Прибывши в отпуск, я увиделся с матерью и сестрами чрез 8 лет разлуки. Первое свидание произошло в соседнем селе Васильевка. Какое слово может выразить ту радость, то счастие, которым переполняется, так сказать, сердце при свидании с милыми сердцу после продолжительной разлуки! И там и тут слезы; там печали, здесь радости. Какая разница между этими двумя явлениями в природе человека! Слезы печали, слезы радости! Кто разгадает, где сокровен этот источник, изливающий в одно время горькое, в другое сладкое? В природе источники не переменяют своего свойства, а здесь, напротив, сердце удручено, сжато скорбью и вот изливается источник горький; оно расширено, возбуждено радостью и опять изливает источник слез радости; слезы все те же, но какая страшная разница между ощущениями, их производящими! Но есть слезы не столь благородные, как слезы радости и горя. Есть слезы бессильной злости, слезы лицемерия, лукавства, своенравия, и эти изливаются различными движениями и ощущениями души — и это все из одного и того же источника. Сколько же ощущений в душе человека? Кто определит число их, объем этого чудного внутреннего мира? Неоспоримо, что он неизмерим, а между тем помещается всецело в этом маленьком организме, называемом человеком, и, несмотря на эти и другие бесчисленные психические явления, столь же чудесные, есть люди, не признающие души, а безумно приписывающие безразумной материи весь этот необъятный по разуму, по чувствам, по ощущениям и соображениям мир!

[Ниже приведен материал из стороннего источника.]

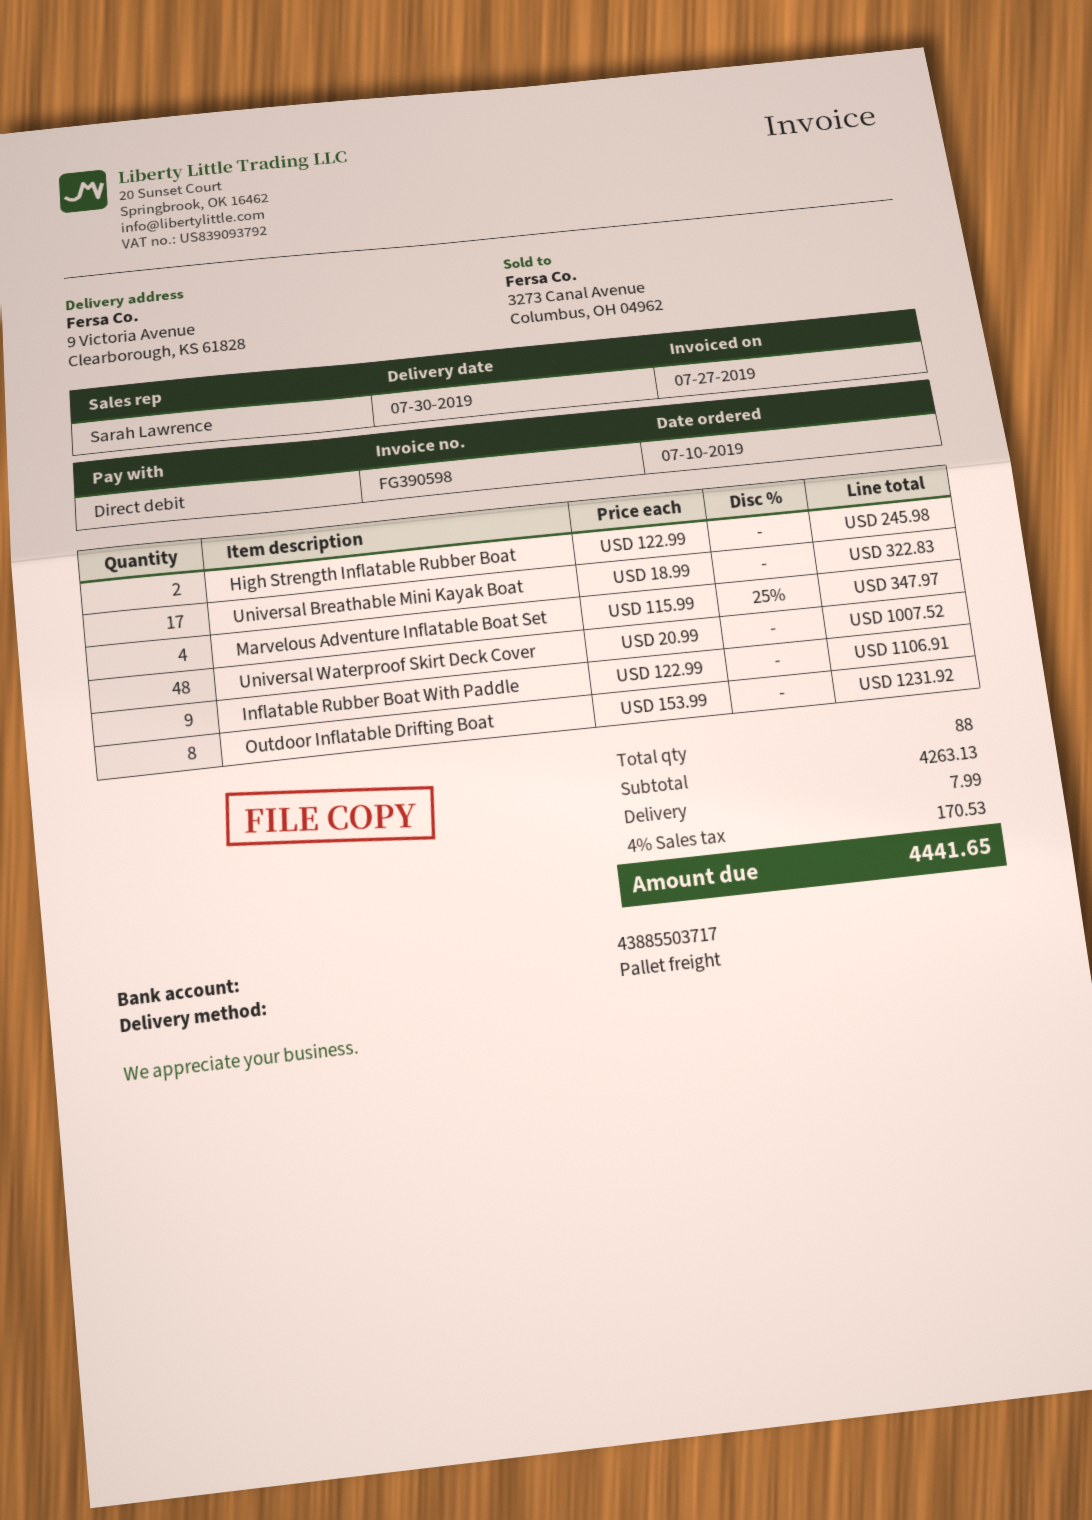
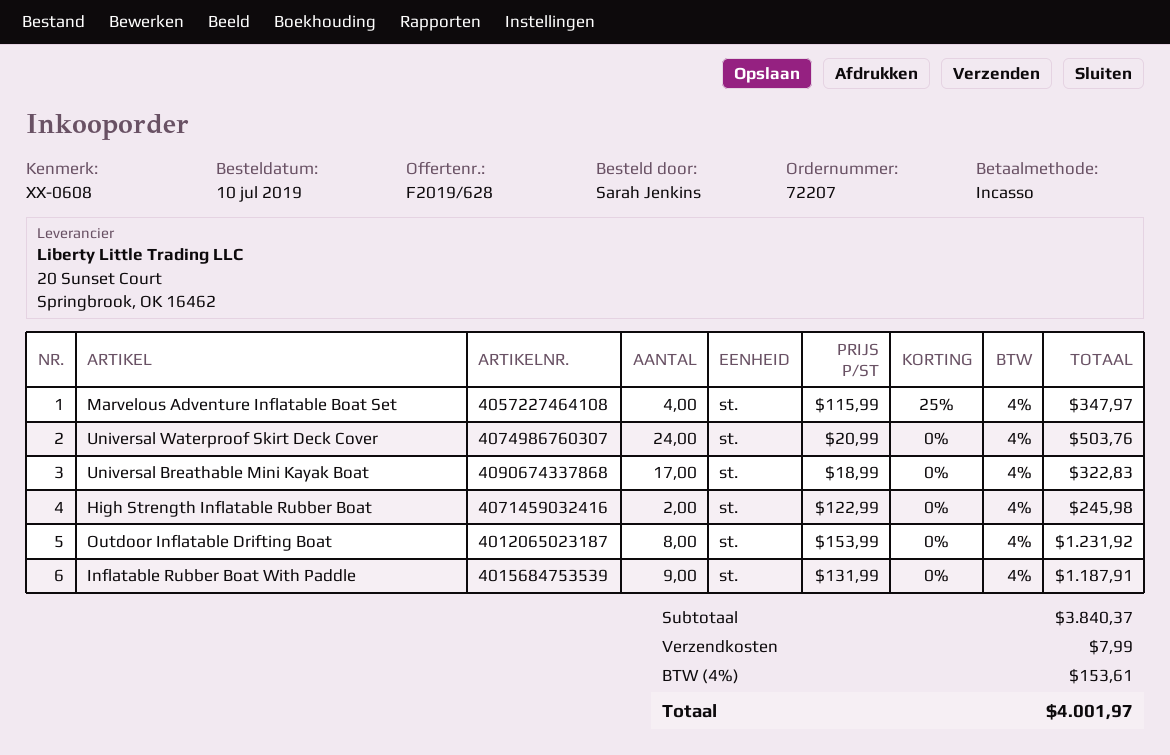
Universal Waterproof Skirt Deck Cover: 48 x 20.99 = 1007.52 -> 24 x 20.99 = 503.76
Inflatable Rubber Boat With Paddle: 9 x 122.99 = 1106.91 -> 9 x 131.99 = 1187.91
subtotal: 4263.13 -> 3840.37
tax: 4% = 170.53 -> 4% = 153.61
total: 4441.65 -> 4001.97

С приездом моим совпадала помолвка моей сестры с полковым адъютантом конноегерского короля Виртембергского полка поручиком Ж., который был страстно в нее влюблен. Я ничего не знал из писем об этом сватовстве и о чувствах сестры, и потому был очень счастлив этою случайностью. Помолвка происходила в доме Василия Алексеевича Недоброво. Наши семейства еще при жизни моего отца были дружески связаны между собою. Покойный мой отец был очень дружен как с Василием Алексеевичем, так и с его женой Варварою Александровною, дамой замечательной по уму и красоте. Она была черкесского княжеского рода, привезена с Кавказа, и принята Императрицею Мариею Феодоровною в Смольный монастырь и выдана ею за командира Семеновского полка генерала Недоброво, любимца Императора Павла, которому он оставался верен до конца и за каковую верность Император Александр Павлович очень уважал его. Император Павел при отставке подарил ему 1000 душ в Тамбовской губернии Кирсановского уезда; и как он до катастрофы, которую подозревал, вышел в отставку, то и поселился в своем имении. В имении у него был большой барский дом, огромный сад, прекрасная каменная церковь, знаменитый конский завод и множество различных флигелей и других помещений, так что Васильевка представляла истинную барскую усадьбу. Он был отличный хозяин, мастерски устроил имение и получал огромный доход. Его дом был как полная чаша. Дом этот был всем богат: он был богат и капиталом, гостеприимством самым радушным, богат самым роскошным столом, богат всеми возможными удовольствиями и развлечениями и богат красавицами дочерьми и их милым очаровательным обращением, — словом, этот дом был вместилищем полного счастия.
Ранняя кончина, при родах, последней красавицы дочери поразила это семейство и всех близких к нему, в том числе и наше семейство, глубокою скорбию. Незадолго до своей смерти, она принимала живое участие в нашем несчастии, когда мы лишились отца, не думая, конечно, что и она скоро последует за ним. Но, по миновании дней печали, которая, к счастью людей, здесь не пребывает вечно, жизнь семейства потекла своим обычным течением. Дети воспитывались дома, при них были учителя и гувернантки и все они получили прекрасное воспитание и образование. Младшая моя сестра, ровесница меньшой сестре Варваре Васильевне, также воспитывалась с нами. Старшие сыновья были отданы в Петербург к иезуитам, где тогда воспитывались многие из детей знатных и богатых домов.